みるみる顔を赤くした彼が一輝に掴みかかろうとしたその時、横から明るい声を掛けられた。
「やほー、はるぴ!」
「姉さん」
「MOMOっ……え、姉……っ!?」
声の方へと目を向ければ機嫌良さそうに手を振りながらこちらへやってくる、美貌では春希以上の華やかさがを誇る一輝の姉でもある、カリスマモデルMOMOこと百花。
「もぅ待ってください、ももっち先輩!」
「まったく、あの子は落ち着きがないんだから」
続いて百花の後ろからやってくるのは同じく人気モデルの佐藤愛梨、そして最近女優としても売り出している逢地羽衣。皆、彼と同じく10代女子に支持されるモデルに女優たちだ。そして彼とは比べ物にならないほどの人気を誇っている。
彼もそのことはわかっているのだろう。思いもよらぬ3人の登場に虚を衝かれ頬を引き攣らせ、固まってしまっている。茉莉だって信じられないと、口に手を当てあわあわしていた。

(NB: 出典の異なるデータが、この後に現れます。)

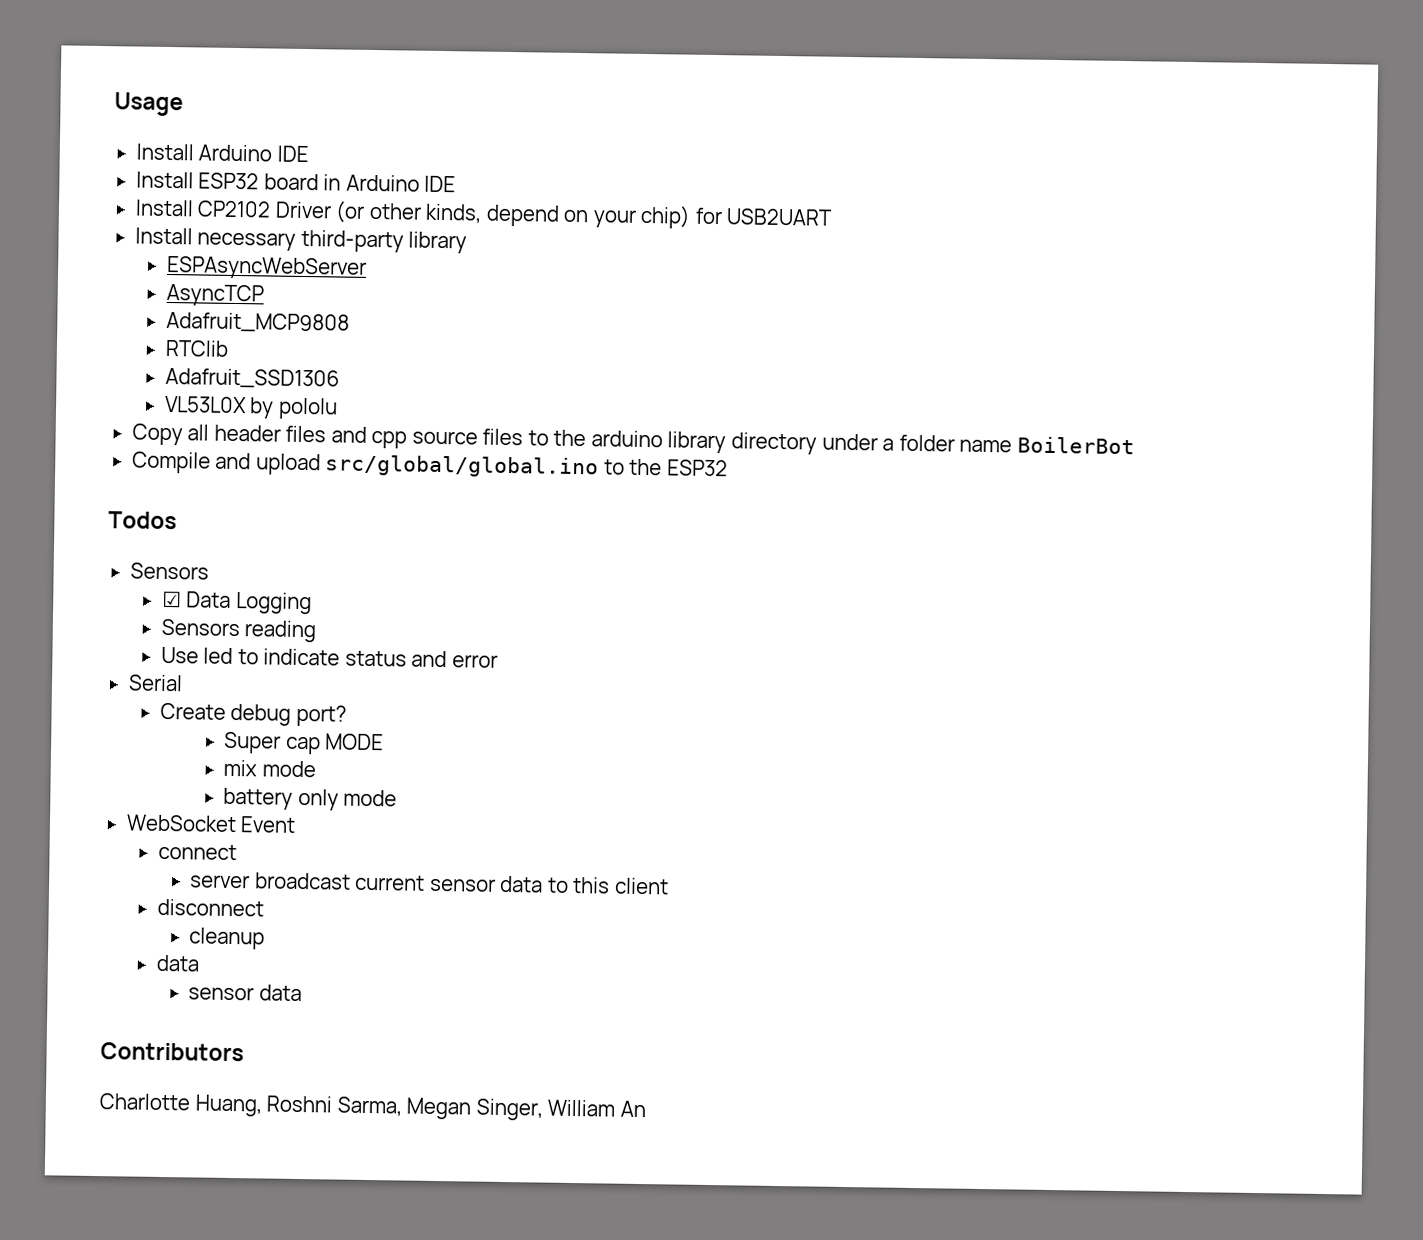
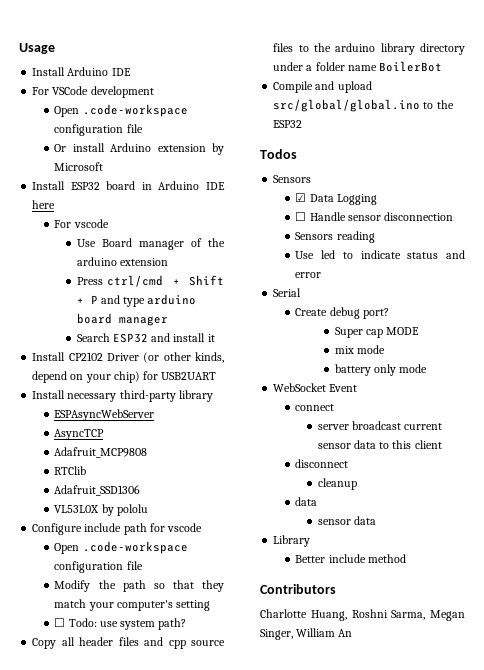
+ For VSCode development
+ Open .code-workspace configuration file
+ Or install Arduino extension by Microsoft
- Install ESP32 board in Arduino IDE
+ Install ESP32 board in Arduino IDE here
+ For vscode
+ Use Board manager of the arduino extension
+ Press ctrl/cmd + Shift + P and type arduino board manager
+ Search ESP32 and install it
+ Configure include path for vscode
+ Open .code-workspace configuration file
+ Modify the path so that they match your computer's setting
+ ☐ Todo: use system path?
+ ☐ Handle sensor disconnection
+ Library
+ Better include method

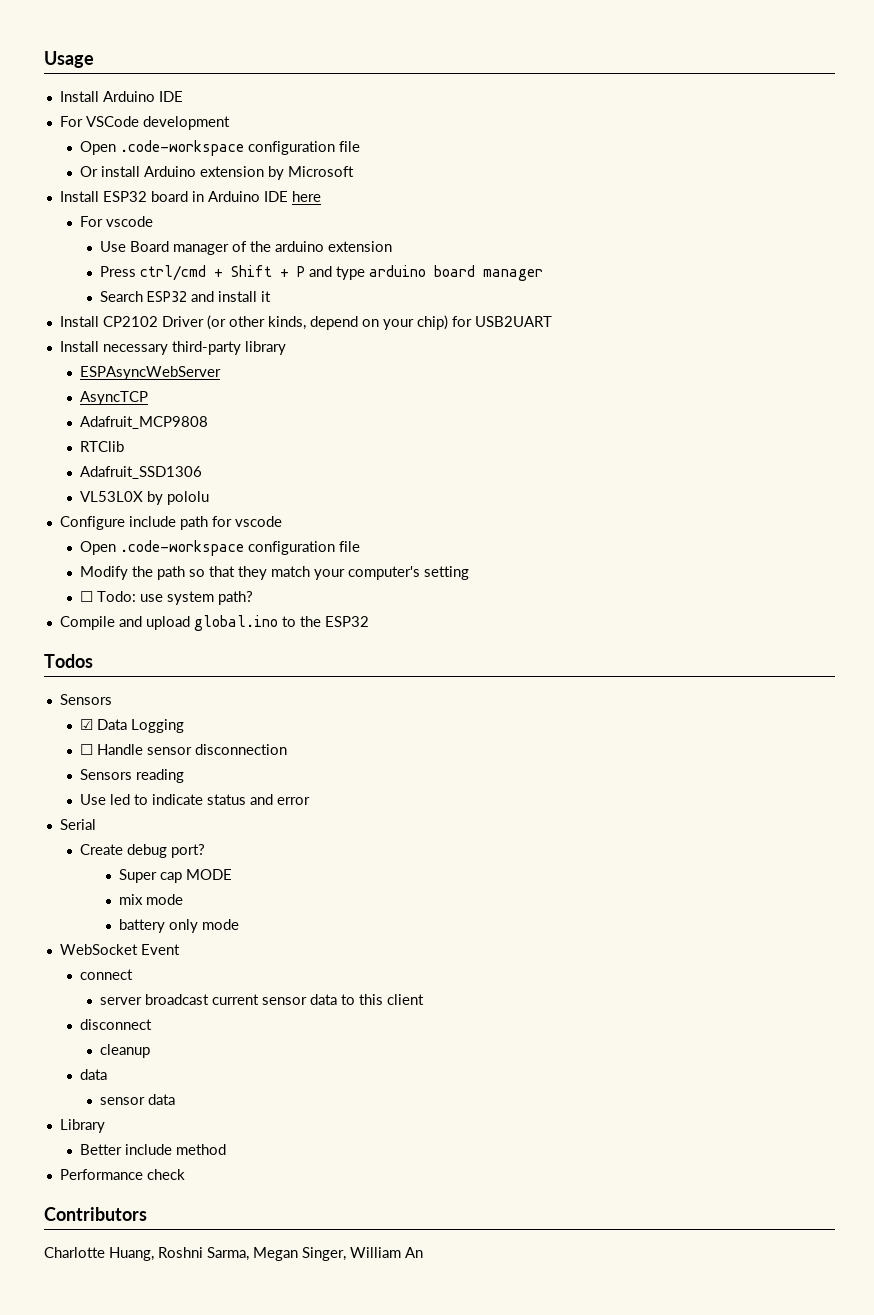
- Copy all header files and cpp source files to the arduino library directory under a folder name BoilerBot
- Compile and upload src/global/global.ino to the ESP32
+ Compile and upload global.ino to the ESP32
+ Performance check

そんな彼に一輝がにこりと爽やかな笑みを浮かべ挨拶をする。
「初めまして僕はKAZU、MOMOの弟です。今度デビューする新参者なのでよろしくお願いしますね、先輩。ええっとお名前は――」
「え、あぁオレは――」
彼は一輝、正確にはその背後にいるMOMOや愛梨、羽衣に気圧されながら答えようとしたその時、百花が「あ!」と大きな声を上げた。
「思い出した! この人、〝運命くん〟じゃね?」
「運命くん?」
一輝がよくわからないなといった疑問を投げかけると、百花は嫌悪を露わにして言う。
「こいつさ、うちらの後輩の子たちに手を出しまくってんだよね。その時の口説き文句が『もしかしてキミ、オレの運命の人だったりしない?』。それでついたあだ名が運命くん。だよね、あいりん?」
「ですね。私も相談受けたことありますし」
「あぁ、運命くん。私も聞いたことあるわ。新人の子で断り切れなくて泣き寝入り……なんてこともあったとか。その辺のこと、いい機会だからぜひ、お話したいわね」
「そ、それは……っ」
どうやら彼は、多方面で色々とやらかしているようだった。
彼は百花、愛梨、羽衣という自分よりも人気を誇る3人から詰め寄られ、顔面蒼白。
一輝はこの隙を見逃さず春希と茉莉の手を取り、すかさずこの場を離れようと促した。
「行こう、二階堂さん。それから……えっと、茉莉ちゃんも」
「わっ!」「ぇ、はいっ!」
やがて一輝に連れられる形で、春希たちはホールへとやってくる。
ここまでくると、彼を問い詰める声も随分と小さい。
それに周囲の目もないことを確認し、ホッと胸を撫で下ろす。
一輝はエレベーターの降りボタンを押しながら、明るい声で言う。
「さっきは災難だったね」
するとその言葉で気を取り直した茉莉が、たどたどしく一輝に礼を述べる。
「あ、ありがとう、ござい、ました……っ」
「ふふっ、どういたしまして。ま、なんとかしたのはほとんど姉さんたちだけどね」
「そのえっと、あのMOMOの弟さん、なんですかっ!?」
「そうだよ。といっても、僕自身は何のとりえもないけど。完全に姉さんのコネ案件」
前のめりになって訊ねてくる茉莉に、一輝は苦笑しながら肩を竦める。
ちょうどその時、エレベーターが到着を告げた。
一輝に中へ促されたところでようやく我に返った春希が、怪訝な顔をして呟いた。